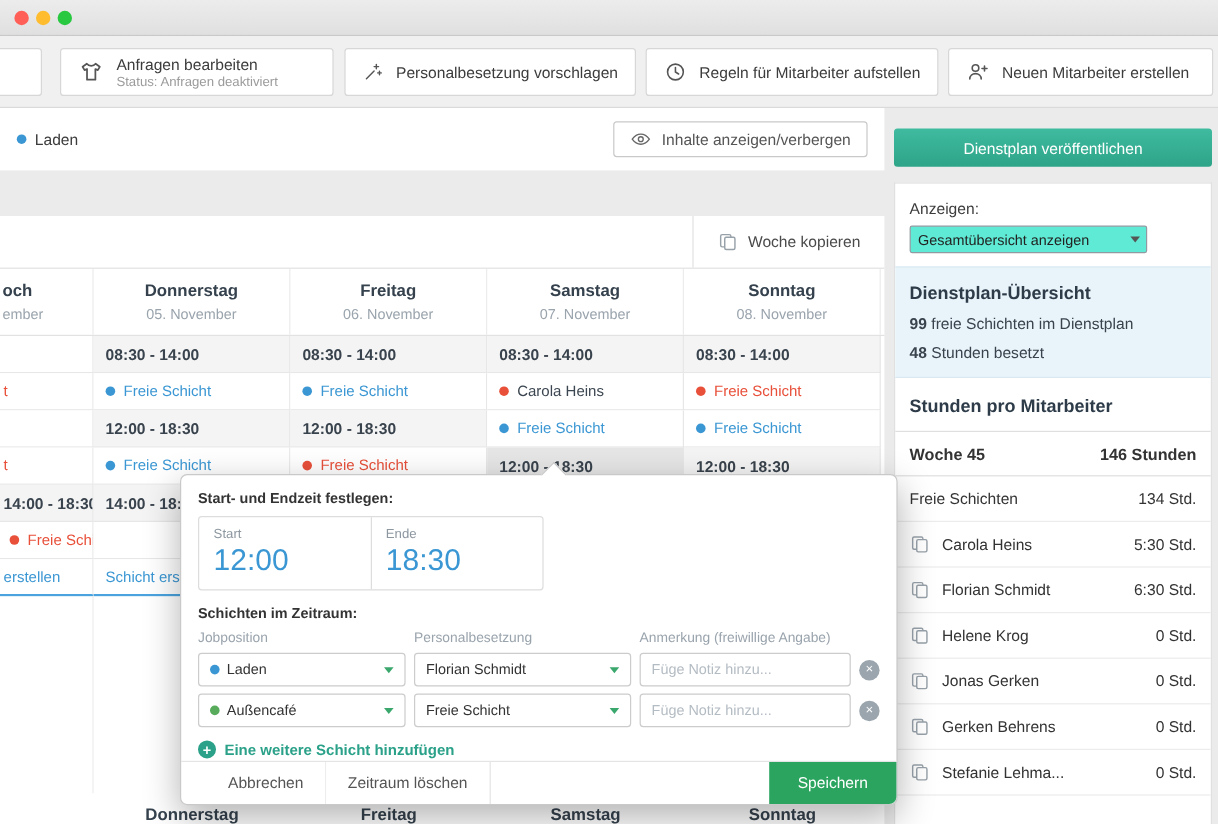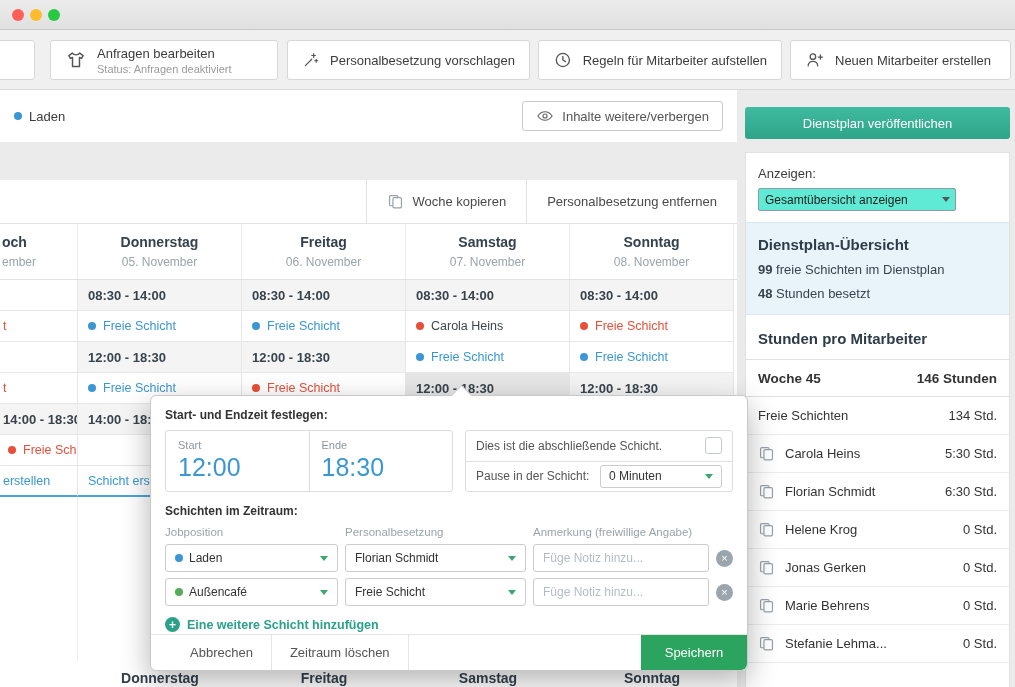--- a/index.html
+++ b/index.html
@@ -219,7 +219,7 @@
       <path d="M2.5 12 C5.3 8 8.9 6.4 12 6.4 C15.1 6.4 18.7 8 21.5 12 C18.7 16 15.1 17.6 12 17.6 C8.9 17.6 5.3 16 2.5 12 Z"></path>
       <circle cx="12" cy="12" r="2.7"></circle>
     </svg>
-    <span>Inhalte weitere/verbergen</span>
+    <span>Inhalte anzeigen/verbergen</span>
   </div>
 </div>
 

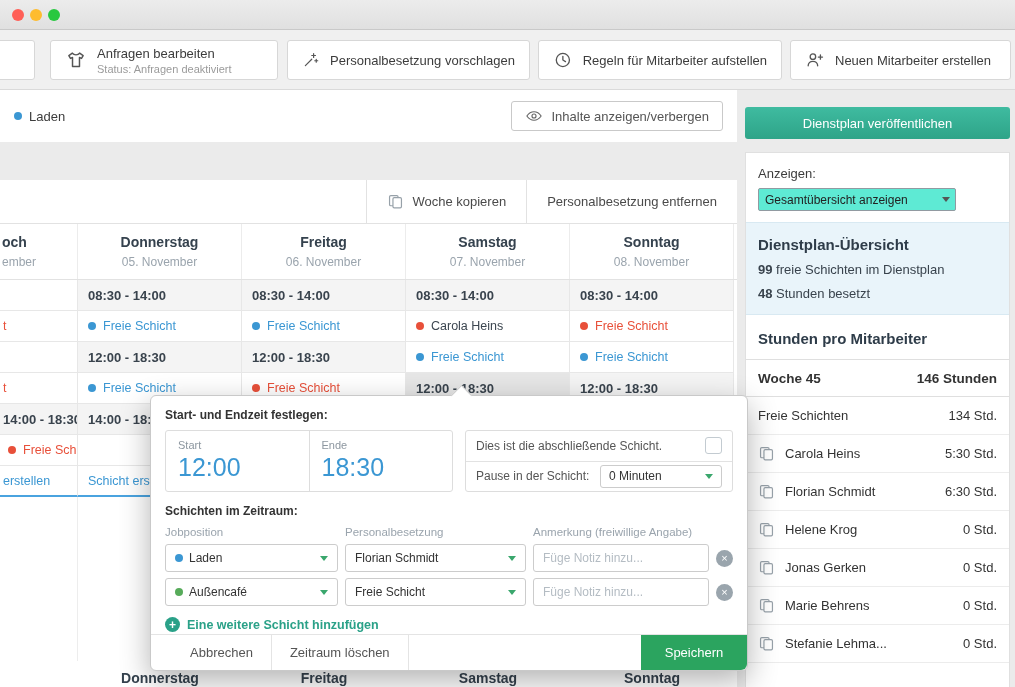--- a/index.html
+++ b/index.html
@@ -233,9 +233,6 @@
       </svg>
       <span>Woche kopieren</span>
     </div>
-    <div class="action-btn">
-      <span>Personalbesetzung entfernen</span>
-    </div>
   </div>
 
   <div class="day-head">

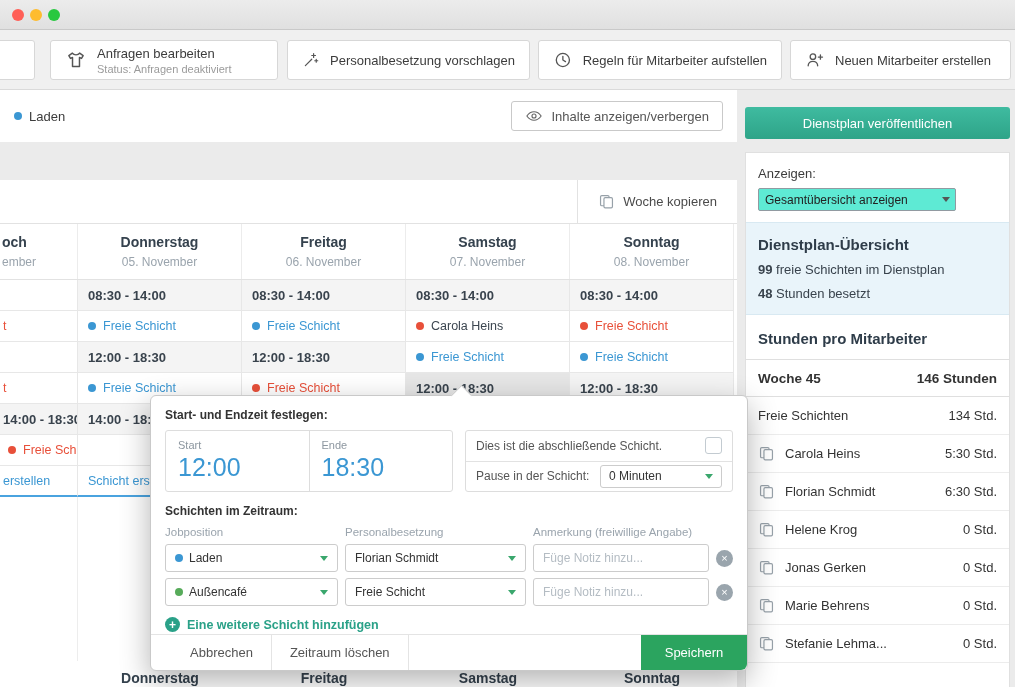--- a/index.html
+++ b/index.html
@@ -469,19 +469,6 @@
         <div class="m-time-value">18:30</div>
       </div>
     </div>
-    <div class="m-options">
-      <div class="m-opt-row first">
-        <span>Dies ist die abschließende Schicht.</span>
-        <span class="checkbox"></span>
-      </div>
-      <div class="m-opt-row">
-        <span>Pause in der Schicht:</span>
-        <span class="mini-select">
-          <span>0 Minuten</span>
-          <span class="caret"></span>
-        </span>
-      </div>
-    </div>
   </div>
 
   <div class="m-section">Schichten im Zeitraum:</div>

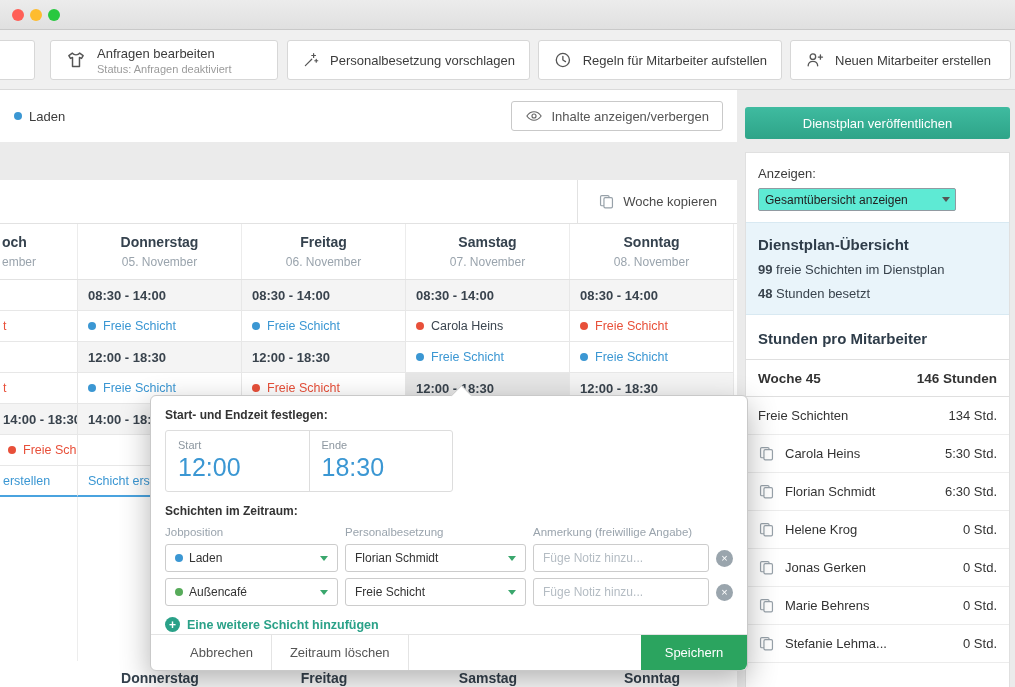--- a/index.html
+++ b/index.html
@@ -437,7 +437,7 @@
             <rect x="7" y="5.5" width="10" height="12" rx="1.5"></rect>
           </svg>
         </span>
-      <span class="hname">Marie Behrens</span>
+      <span class="hname">Gerken Behrens</span>
       <span class="right">0 Std.</span>
     </div>
     <div class="hrow">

● ● ● ●

## What you have to do:
Which lines hold the word "hname"? Return all of them from the records above.

## Written reply:
-      <span class="hname">Marie Behrens</span>
+      <span class="hname">Gerken Behrens</span>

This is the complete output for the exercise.